2.12. Humoral Immune Responses to Pyruvate Kinase (Pk)
The C. albicans cell wall protein Pyruvate kinase (Pk), which is a glycolytic enzyme, is of special interest, due to its involvement in oxidative stress as well as in the formation of biofilms. On screening for C. albicans sequences that encode proteins that are immunogenic during infections in humans, Swoboda et al. identified few glycolytic enzymes, including pyruvate kinase and alcohol dehydrogenase as non-ubiquitous immunogens during C. albicans infections [277]. Using a proteomics approach, Fernandez-Arena et al. identified pyruvate kinase as one of the antigens that induced protective IgG2a antibody isotype in the sera of vaccinated animals [278]. On assaying C. albicans infected mice immune sera obtained on different days post-infection using two-dimensional polyacrylamide gel electrophoresis, Pitarch et al. demonstrated the presence of pyruvate kinase as an immunoreactive antigen [279]. More recently, Medrano-Diaz et al. reported that vaccination with recombinant Pk antigen could confer protection against systemic C. albicans infection in mice and displayed the highest immunogenicity [274].
2.13. Humoral Immune Responses to Superoxide Dismutase (Sod5)
Superoxide dismutase (Sod) are antioxidant enzymes that convert superoxide radicals into less damaging hydrogen peroxide. In C. albicans, six members of the SOD gene family have been identified, amongst which, Sod5 is exclusively extracellular, and is attached to the fungal cell surface via GPI anchors [280]. Sod5 is upregulated under osmotic and oxidative stress conditions, as well as during yeast-to-hyphae transition [281] and is required for virulence of C. albicans in invasive mouse models [282]. Since Sod5 mainly exists as a hyphally-associated cell wall protein [283], it is considered to be a promising vaccine candidate against systemic candidiasis [104,270]. Using a tail vein injection model for C. albicans mediated disseminated candidiasis, it has been seen that the loss of the Sod5 gene resulted in attenuation of fungal virulence [281]. C. albicans mutants lacking Sod5 were more susceptible to killing by macrophages and neutrophils and were associated with increased reactive oxygen species production by macrophages and neutrophils [284]. Additionally, Robinett et al. demonstrated that deletion of the Sod5 gene could eliminate Candida biofilm formation on venous catheters in a rodent model [285]. It has been speculated that inhibiting or blocking the extracellular Sod enzymes of C. albicans may be a novel therapeutic approach to combat systemic fungal disease [284].
2.14. Humoral Immune Responses to Malate Dehydrogenase (Mdh1)

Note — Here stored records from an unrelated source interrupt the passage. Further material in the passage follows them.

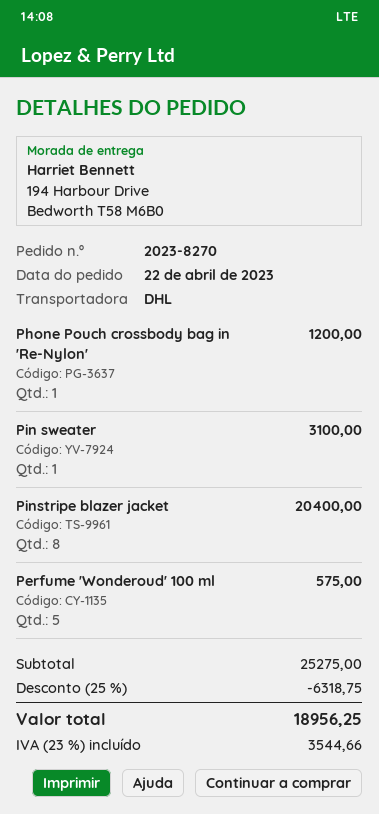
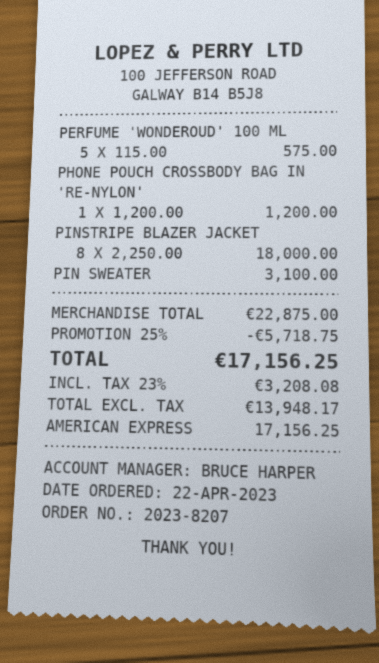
order number: 2023-8270 -> 2023-8207
Pinstripe blazer jacket: 8 for 20400.00 -> 8 for 18000.00
subtotal: 25275.00 -> 22875.00
discount: 25% = 6318.75 -> 25% = 5718.75
tax: 23% = 3544.66 -> 23% = 3208.08
total: 18956.25 -> 17156.25

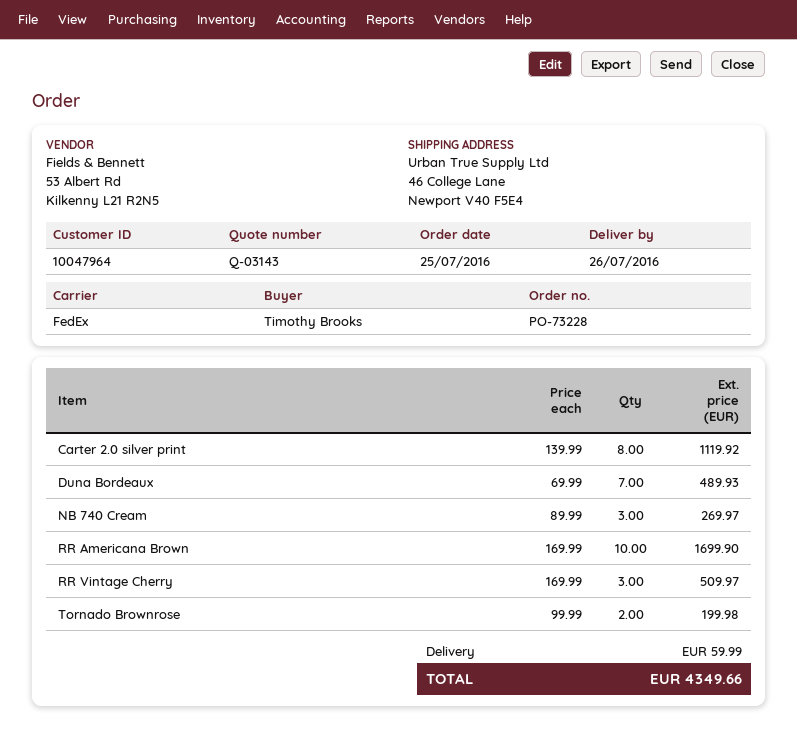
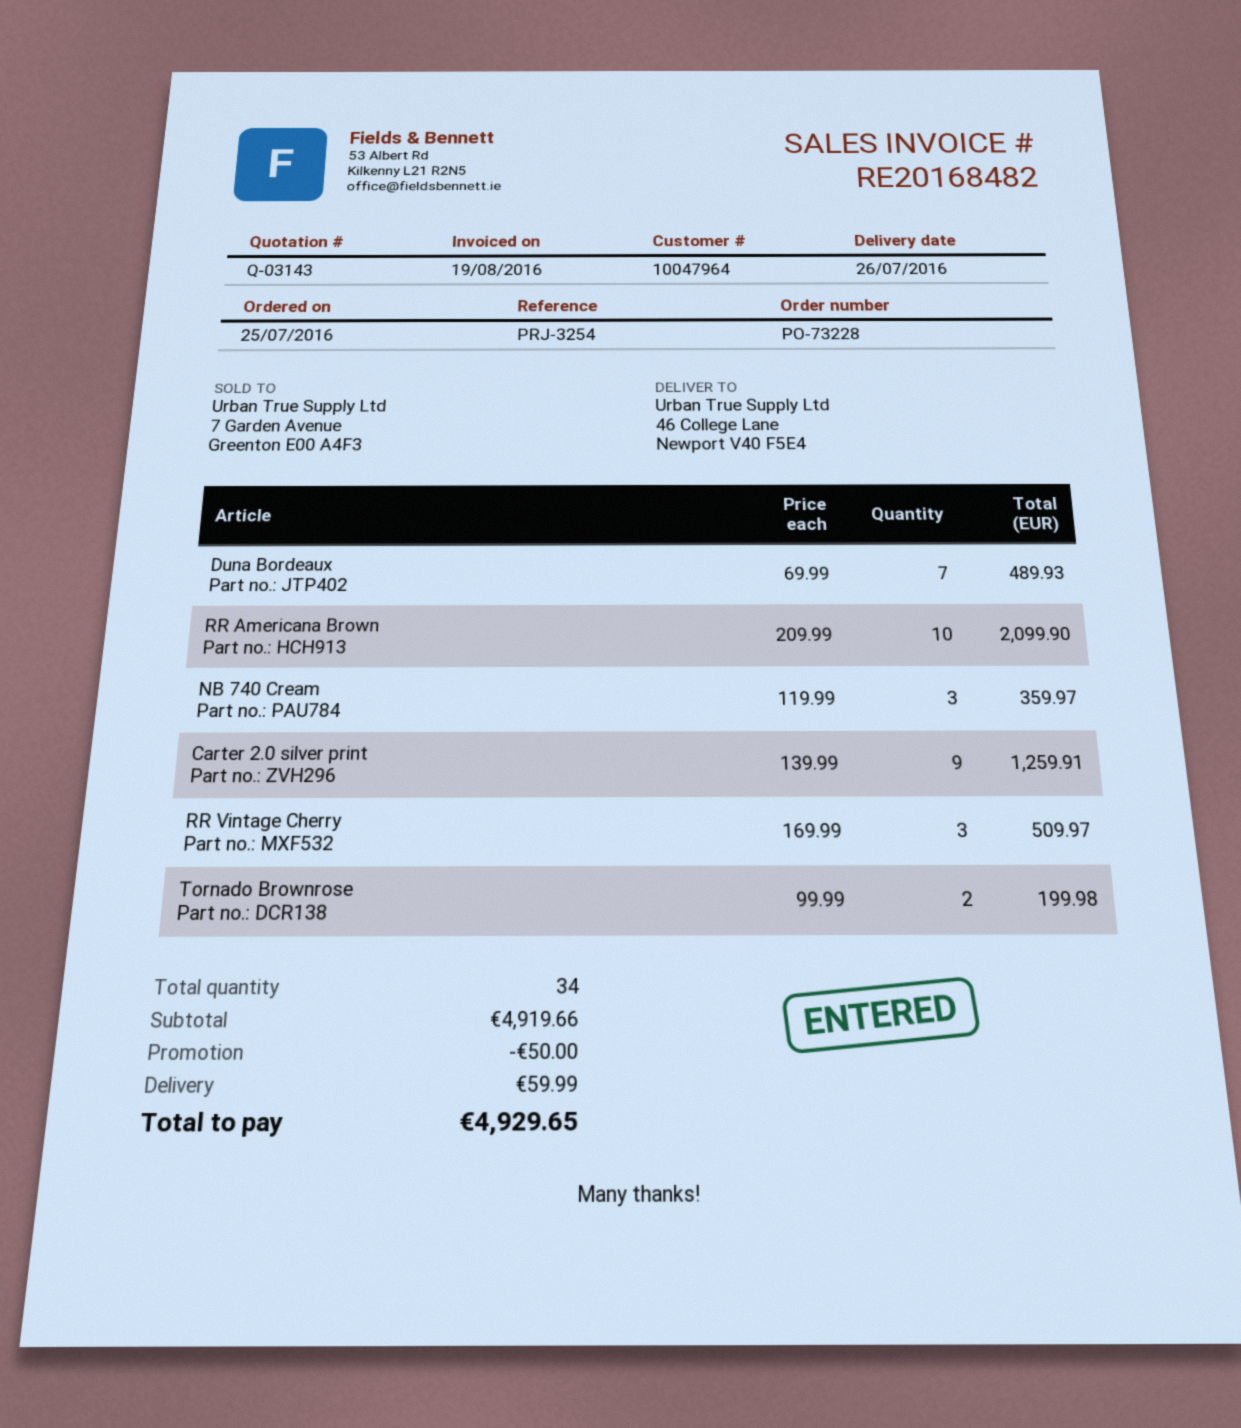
Carter 2.0 silver print: 8 x 139.99 = 1119.92 -> 9 x 139.99 = 1259.91
NB 740 Cream: 3 x 89.99 = 269.97 -> 3 x 119.99 = 359.97
RR Americana Brown: 10 x 169.99 = 1699.90 -> 10 x 209.99 = 2099.90
discount: none -> 50.00
total: 4349.66 -> 4929.65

C. albicans malate dehydrogenase (Mdh1) has been screened by few proteome studies as a candidate for a vaccine against candidiasis [278,286]. The Mdh1 protein is essential for completing the TCA (tricarboxylic acid cycle) cycle and is involved in the aerobic generation of energy through participation in the malate-aspartate shuttle. It is regarded as a candidate vaccine antigen against candidiasis because it was detected at all time points studied without large variations in its relative abundance [287]. On evaluating recombinant Mdh1 protein as an antigenic candidate for a vaccine against candidiasis, Shibasaki et al. found that both subcutaneous and intradermal administration of recombinant Mdh1 protein induced significantly higher antibody responses and elicited significant protection against C. albicans mediated systemic infection in mice [288].
3. Conclusions
In the past few decades, significant progress has been made in understanding the protective host immune responses generated against invasive Candida infections. The fungal pathogen contains certain virulence factors on its cell wall, which contributes to immune evasion. Generation of innate and adaptive immune responses are essential for fungal clearance and the major players of innate and adaptive immunity include phagocytes, cytokines, complement proteins, T-cells, B-cells, and antibodies. Although cellular immune responses are critical for conferring protection against systemic fungal infection, the potential of humoral immunity in contributing to protective responses is still debated. In various studies, several Candida virulence antigens, like cell wall polysaccharides, surface proteins, and enzymes have been investigated as vaccine candidates to assess the protective immune responses against fungal challenge in animal models of systemic candidiasis. Many different subunit and conjugate vaccines have been prepared by using Sap2, Als3, Hyr1, enolase, mannan, and glucan, out of which only Sap2 and Als3 vaccines have successfully completed phase-1 trials while the rest of the vaccines are under preclinical trials. Most antifungal vaccines exert protection by inducing either (or both) B-cell and T-cell responses. In this review, we have consolidated the currently-available information on Candida vaccine antigens, induced B-cells, antibody immune responses and latest findings on the role of different types of antibodies in the antifungal defense against Candida infections.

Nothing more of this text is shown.